Restriktionsenzyme (Restriktionsendonukleasen) sind bakterielle Enzyme, die doppelsträngige DNA an spezifischen Erkennungssequenzen schneiden. Sie gehören zum bakteriellen Abwehrsystem gegen Phagen-DNA: Eigene DNA wird durch Methylierung geschützt, fremde DNA hingegen geschnitten. Die Entdeckung wurde 1978 mit dem Nobelpreis (Arber, Nathans, Smith) ausgezeichnet.
Erkennungsstellen sind meist Palindrome von 4–8 Basenpaaren, also Sequenzen, die auf beiden Strängen in 5′→3′-Richtung gleich gelesen werden. Beispiele:
• EcoRI: 5′-G↓AATTC-3′ / 3′-CTTAA↑G-5′
• BamHI: 5′-G↓GATCC-3′
• HindIII: 5′-A↓AGCTT-3′
• SmaI: 5′-CCC↓GGG-3′ (blunt)
• Sticky ends (klebrige Enden): Versetzter Schnitt, es entstehen einzelsträngige Überhänge von 2–4 Basen. Sie sind komplementär und können mit anderen, von demselben Enzym geschnittenen Fragmenten neu verknüpft werden – ideal für Klonierungen.

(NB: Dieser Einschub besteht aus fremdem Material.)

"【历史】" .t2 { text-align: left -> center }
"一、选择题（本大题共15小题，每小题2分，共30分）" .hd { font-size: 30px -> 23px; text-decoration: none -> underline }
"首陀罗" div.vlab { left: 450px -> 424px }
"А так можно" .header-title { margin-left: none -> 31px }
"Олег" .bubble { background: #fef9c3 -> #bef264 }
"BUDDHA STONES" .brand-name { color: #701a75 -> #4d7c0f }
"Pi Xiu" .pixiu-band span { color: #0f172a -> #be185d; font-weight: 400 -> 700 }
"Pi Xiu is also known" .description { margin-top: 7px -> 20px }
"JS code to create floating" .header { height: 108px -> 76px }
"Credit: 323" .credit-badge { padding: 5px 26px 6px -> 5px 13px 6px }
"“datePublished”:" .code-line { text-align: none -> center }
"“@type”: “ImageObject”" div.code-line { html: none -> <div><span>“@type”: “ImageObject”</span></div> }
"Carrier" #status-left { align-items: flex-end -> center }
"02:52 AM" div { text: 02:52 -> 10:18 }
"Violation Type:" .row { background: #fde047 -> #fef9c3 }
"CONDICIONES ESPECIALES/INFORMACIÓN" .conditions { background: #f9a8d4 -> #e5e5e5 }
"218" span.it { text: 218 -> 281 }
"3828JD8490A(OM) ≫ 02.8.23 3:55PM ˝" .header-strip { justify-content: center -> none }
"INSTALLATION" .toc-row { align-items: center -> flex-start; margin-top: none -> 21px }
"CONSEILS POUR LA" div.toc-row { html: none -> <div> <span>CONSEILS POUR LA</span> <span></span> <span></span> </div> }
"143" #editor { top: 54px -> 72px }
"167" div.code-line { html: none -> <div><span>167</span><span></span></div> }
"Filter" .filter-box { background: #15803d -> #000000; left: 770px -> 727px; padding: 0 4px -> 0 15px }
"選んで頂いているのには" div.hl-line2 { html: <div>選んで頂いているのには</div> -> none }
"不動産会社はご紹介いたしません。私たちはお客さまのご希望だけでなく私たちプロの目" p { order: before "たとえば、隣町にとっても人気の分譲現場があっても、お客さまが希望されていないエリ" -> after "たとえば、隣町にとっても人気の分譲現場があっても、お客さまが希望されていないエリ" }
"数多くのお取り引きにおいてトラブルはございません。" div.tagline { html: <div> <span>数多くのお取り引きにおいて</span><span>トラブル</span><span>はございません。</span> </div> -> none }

• Blunt ends (stumpfe Enden): Glatter Schnitt durch beide Stränge an derselben Stelle. Universell ligierbar, aber mit geringerer Effizienz.
Man unterscheidet drei Typen. Für die Gentechnik relevant ist Typ II: Diese Enzyme schneiden direkt an oder neben der Erkennungssequenz, benötigen nur Mg2+ und arbeiten unabhängig von ATP. Typ I und III schneiden weit entfernt von der Erkennungsstelle und sind biotechnologisch unüblich.
1. Vektorvorbereitung: Plasmid (z. B. pBR322) wird mit demselben Enzym wie das Insert geschnitten.
2. Insertvorbereitung: Zielgen wird mit demselben Restriktionsenzym aus genomischer DNA herausgeschnitten.
3. Ligation: Sticky ends paaren, DNA-Ligase verknüpft die Phosphodiesterbindungen.
4. Transformation: Rekombinantes Plasmid wird in E. coli eingeschleust.
Auch für die RFLP-Analyse (Restriction Fragment Length Polymorphism) und beim genetischen Fingerabdruck sind Restriktionsenzyme essentiell.
Sticky ends entstehen nur, wenn die Schnittstellen der beiden Stränge versetzt liegen. Auch müssen Vektor und Insert mit demselben (oder mindestens kompatible Überhänge erzeugendem) Enzym behandelt werden, sonst funktioniert die Ligation nicht.
Zusammenfassung: Restriktionsenzyme schneiden DNA an palindromischen Erkennungssequenzen. Typ-II-Enzyme erzeugen sticky oder blunt ends und sind das wichtigste Werkzeug zum gezielten Klonieren von Genen.
Abitur-Tipp: Lerne ein Beispielenzym (EcoRI: GAATTC) mit Schnittstelle und kläre Vor- und Nachteile von sticky vs. blunt ends.